Mary and the Disciples Wait in Prayer

“All these devoted themselves with one accord to prayer, together with some women, and Mary the mother of Jesus, and his brothers.” (Acts 1:14)

No one likes to wait. When we are forced to wait, we often respond with restlessness and anxiety. It’s a conditioned response for those of us who live in this Information Age. But God uses periods of waiting as an invitation to something deeper. Though we linger in the tension between the past and the future – that terrifying space of the unknown – waiting can potentially become a beautiful and life-changing experience.
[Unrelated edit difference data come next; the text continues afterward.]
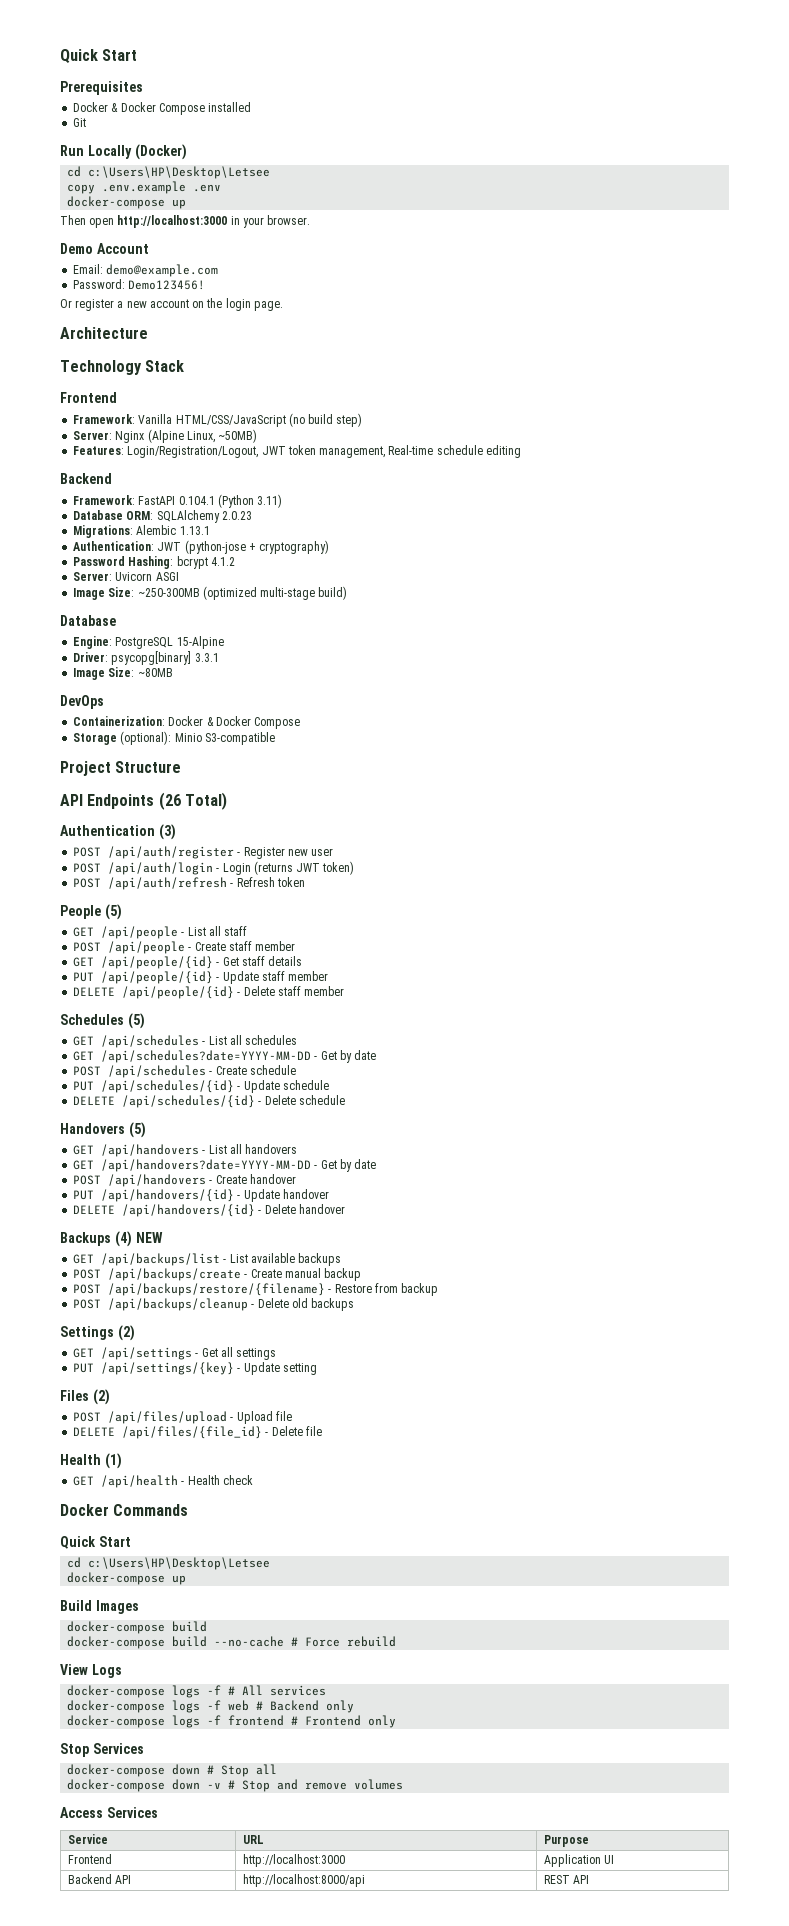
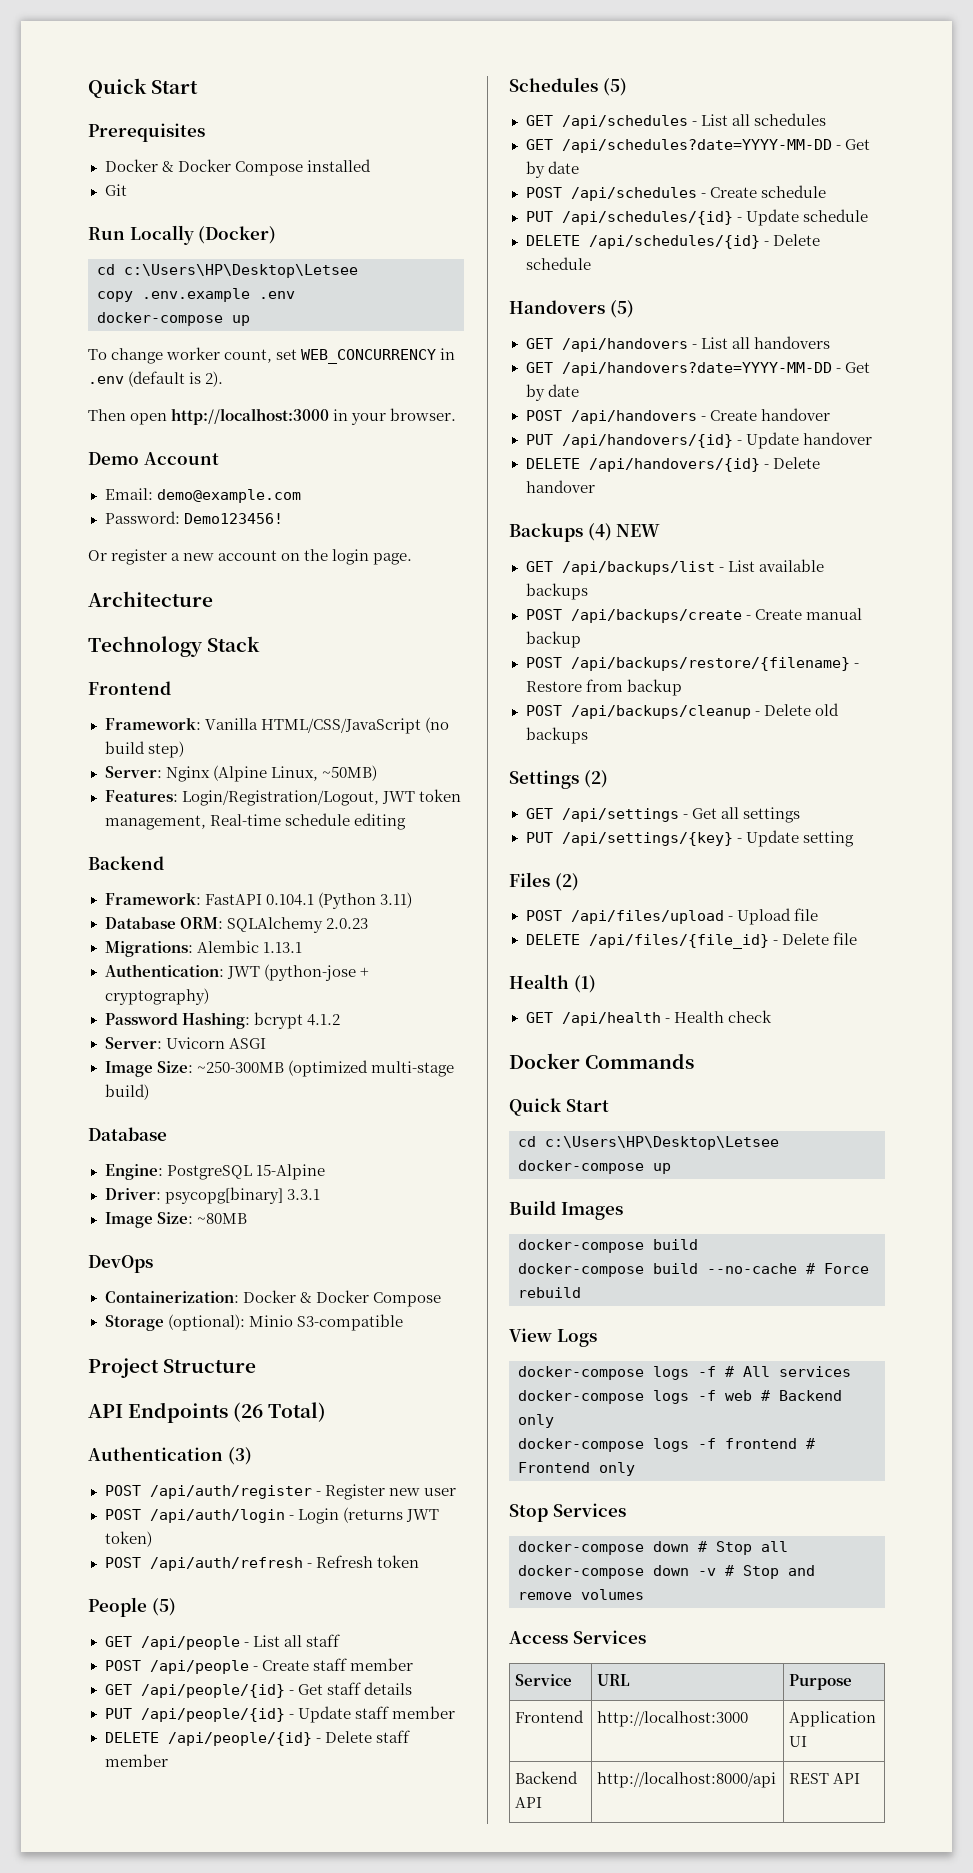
+ To change worker count, set WEB_CONCURRENCY in .env (default is 2).

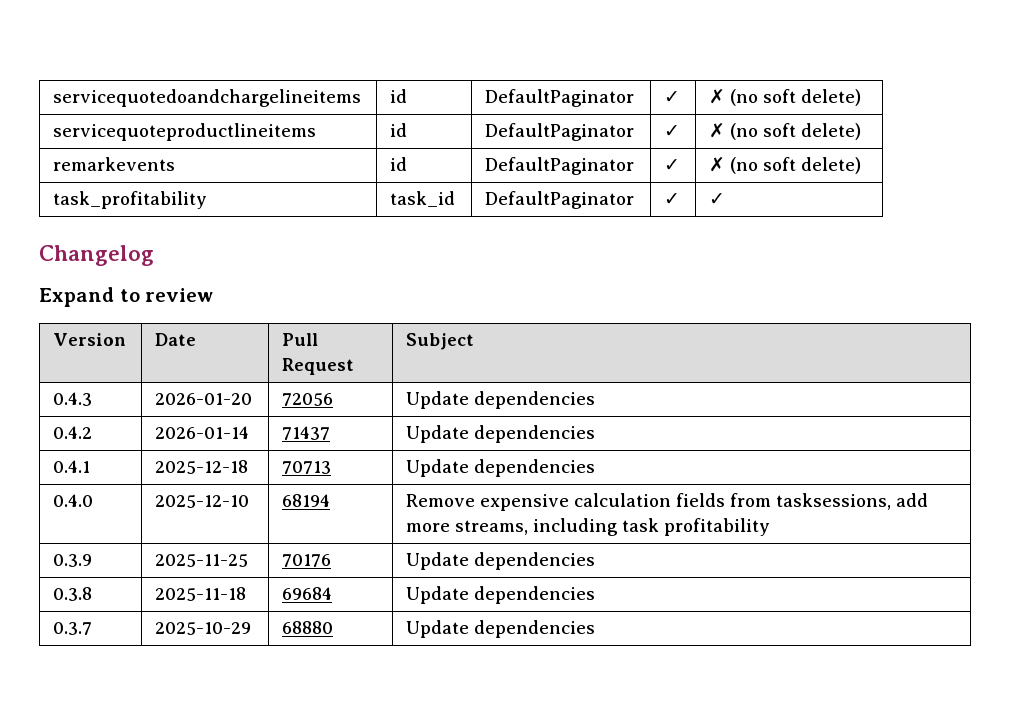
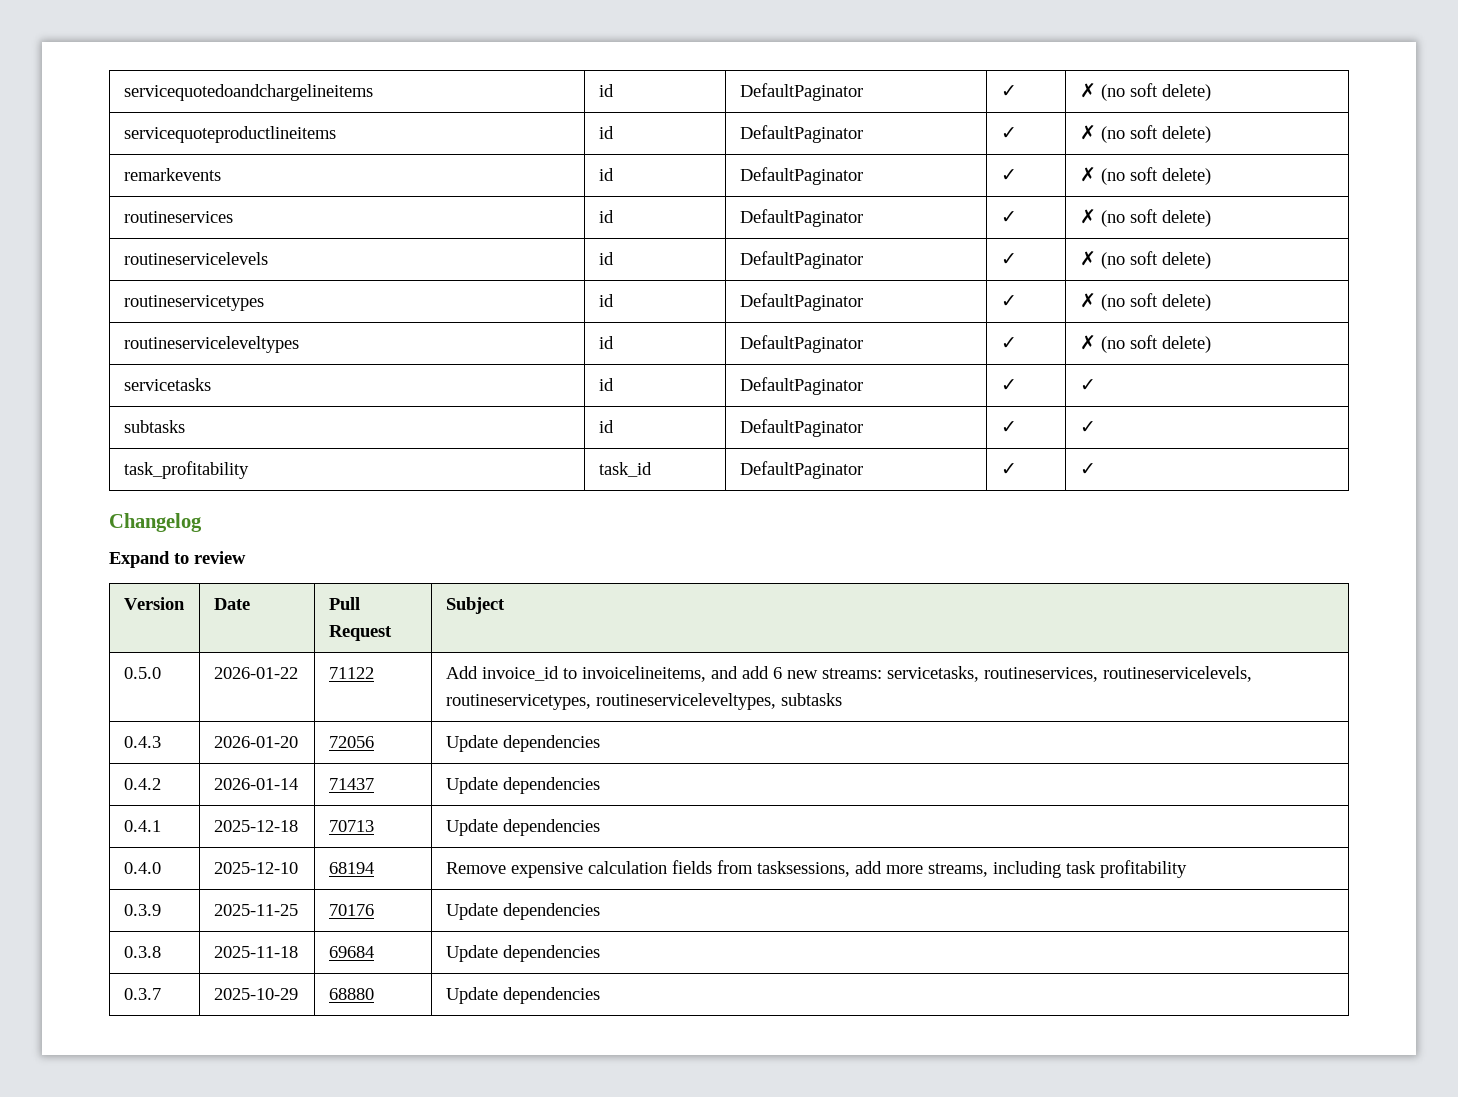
+ routineservices | id | DefaultPaginator | ✓ | ✗ (no soft delete)
+ routineservicelevels | id | DefaultPaginator | ✓ | ✗ (no soft delete)
+ routineservicetypes | id | DefaultPaginator | ✓ | ✗ (no soft delete)
+ routineserviceleveltypes | id | DefaultPaginator | ✓ | ✗ (no soft delete)
+ servicetasks | id | DefaultPaginator | ✓ | ✓
+ subtasks | id | DefaultPaginator | ✓ | ✓
+ 0.5.0 | 2026-01-22 | 71122 | Add invoice_id to invoicelineitems, and add 6 new streams: servicetasks, routineservices, routineservicelevels, routineservicetypes, routineserviceleveltypes, subtasks

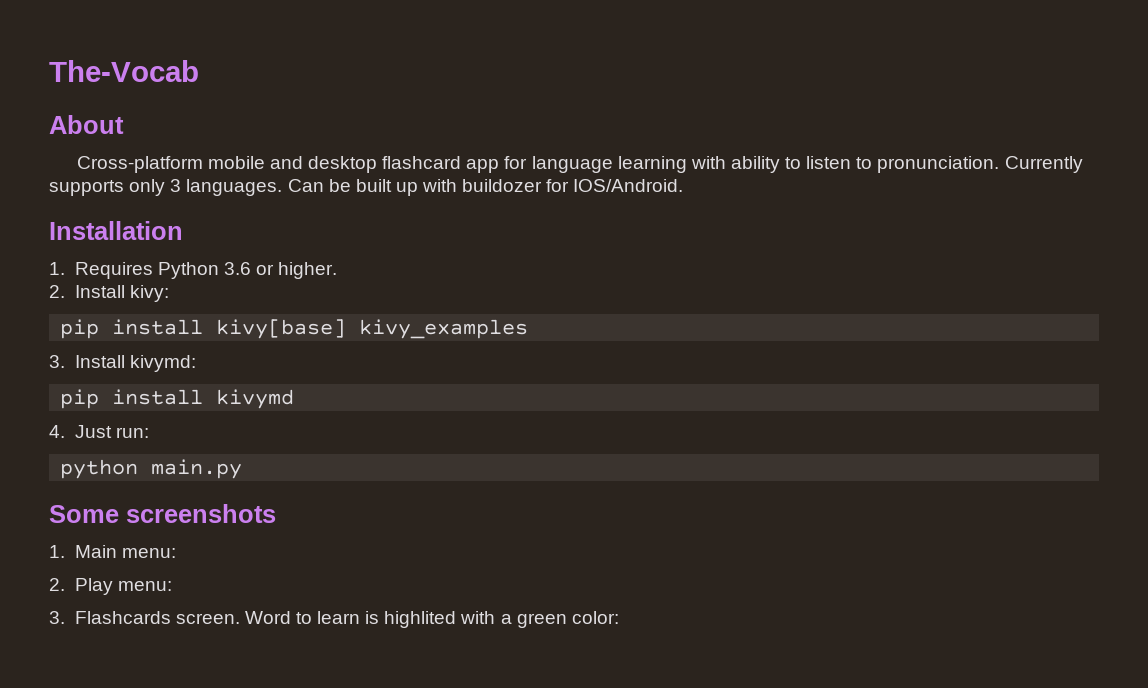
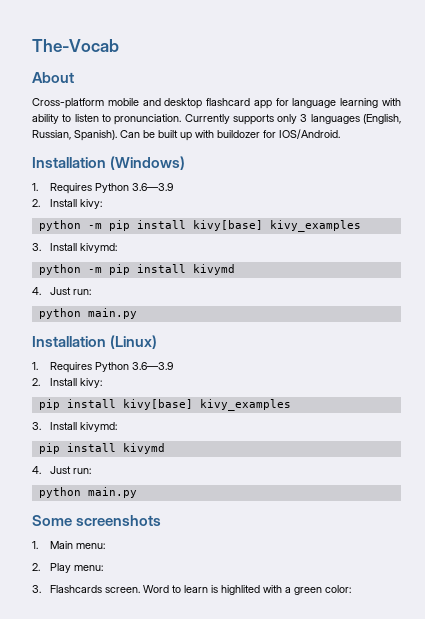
- Currently supports only 3 languages.
+ Currently supports only 3 languages (English, Russian, Spanish).
- Installation
- 1. Requires Python 3.6 or higher.
+ Installation (Windows)
+ 1. Requires Python 3.6—3.9
+ 2. Install kivy:
+ python -m pip install kivy[base] kivy_examples
+ 3. Install kivymd:
+ python -m pip install kivymd
+ 4. Just run:
+ python main.py
+ Installation (Linux)
+ 1. Requires Python 3.6—3.9

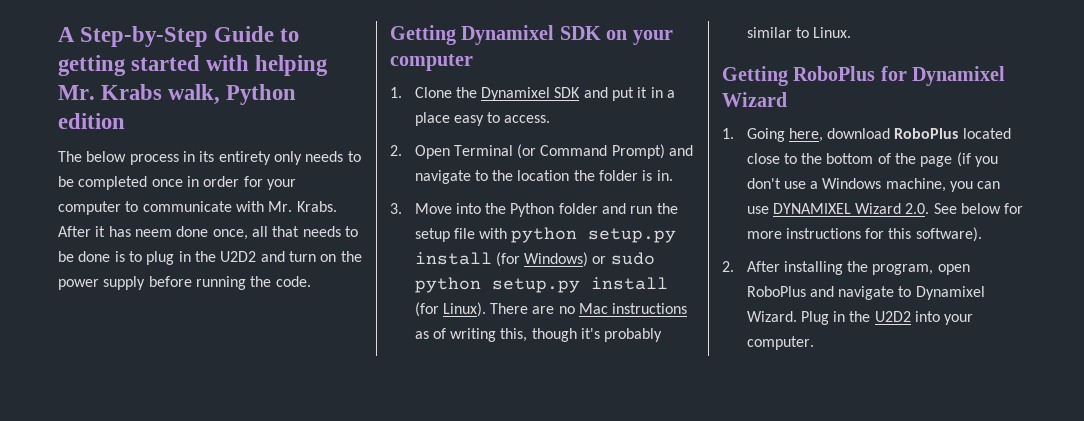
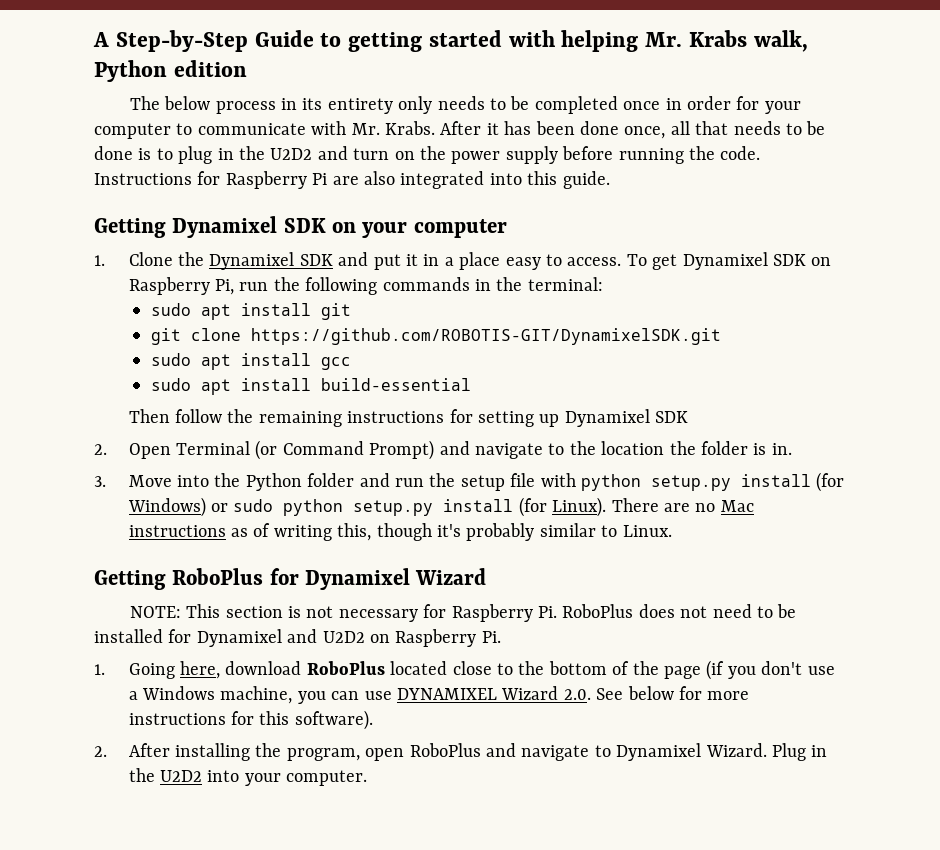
- After it has neem done once, all that needs to be done is to plug in the U2D2 and turn on the power supply before running the code.
+ After it has been done once, all that needs to be done is to plug in the U2D2 and turn on the power supply before running the code. Instructions for Raspberry Pi are also integrated into this guide.
+ To get Dynamixel SDK on Raspberry Pi, run the following commands in the terminal:
+ sudo apt install git
+ git clone https://github.com/ROBOTIS-GIT/DynamixelSDK.git
+ sudo apt install gcc
+ sudo apt install build-essential
+ Then follow the remaining instructions for setting up Dynamixel SDK
+ NOTE: This section is not necessary for Raspberry Pi. RoboPlus does not need to be installed for Dynamixel and U2D2 on Raspberry Pi.

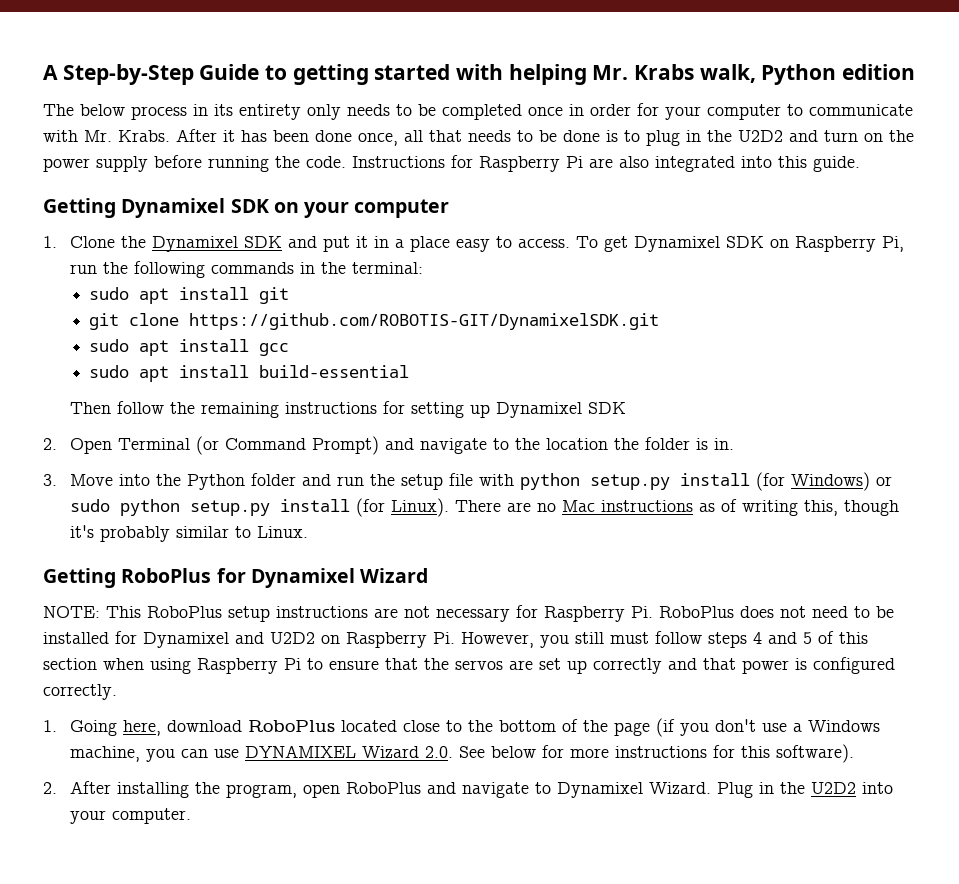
- NOTE: This section is not necessary for Raspberry Pi. RoboPlus does not need to be installed for Dynamixel and U2D2 on Raspberry Pi.
+ NOTE: This RoboPlus setup instructions are not necessary for Raspberry Pi. RoboPlus does not need to be installed for Dynamixel and U2D2 on Raspberry Pi. However, you still must follow steps 4 and 5 of this section when using Raspberry Pi to ensure that the servos are set up correctly and that power is configured correctly.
We are told that Mary and the disciples waited in prayer. They knew this period of time was an opportunity to lift their minds and hearts to God with increasing devotion and desperation. What unfolds in a heart that learns to wait with patience and perseverance? Charity. When we learn to suffer the agony of waiting, we learn to love with greater fervor.

The Holy Spirit Descends at Pentecost

“When the time for Pentecost was fulfilled, they were all in one place together. And suddenly there came from the sky a noise like a strong driving wind, and it filled the entire house in which they were. Then there appeared to them tongues as of fire, which parted and came to rest on each one of them. And they were all filled with the holy Spirit and began to speak in different tongues, as the Spirit enabled them to proclaim.” (Acts 2: 1-4)

There are times we feel completely distant from God, as if He exists elsewhere rather than in our midst. As humans, we long for the gaze or touch of another person, but we know that isn’t likely to happen in our relationship with Jesus.

The Holy Spirit has been called “the Divine Guest” for a reason: He dwells in us permanently, as long as we are in a state of sanctifying grace. Perhaps He is then no longer our “guest” but rather our “constant companion.” He is the part of God whom Jesus left to remain with us – to uplift us when we are discouraged, to console us when we are bereaved, to guide us when we are uncertain, to grant us peace when we are anxious.

Live your anointing. Live as one who has been given this precious gift of God’s Spirit, and take care to protect and honor the indwelling of God in your heart frequently.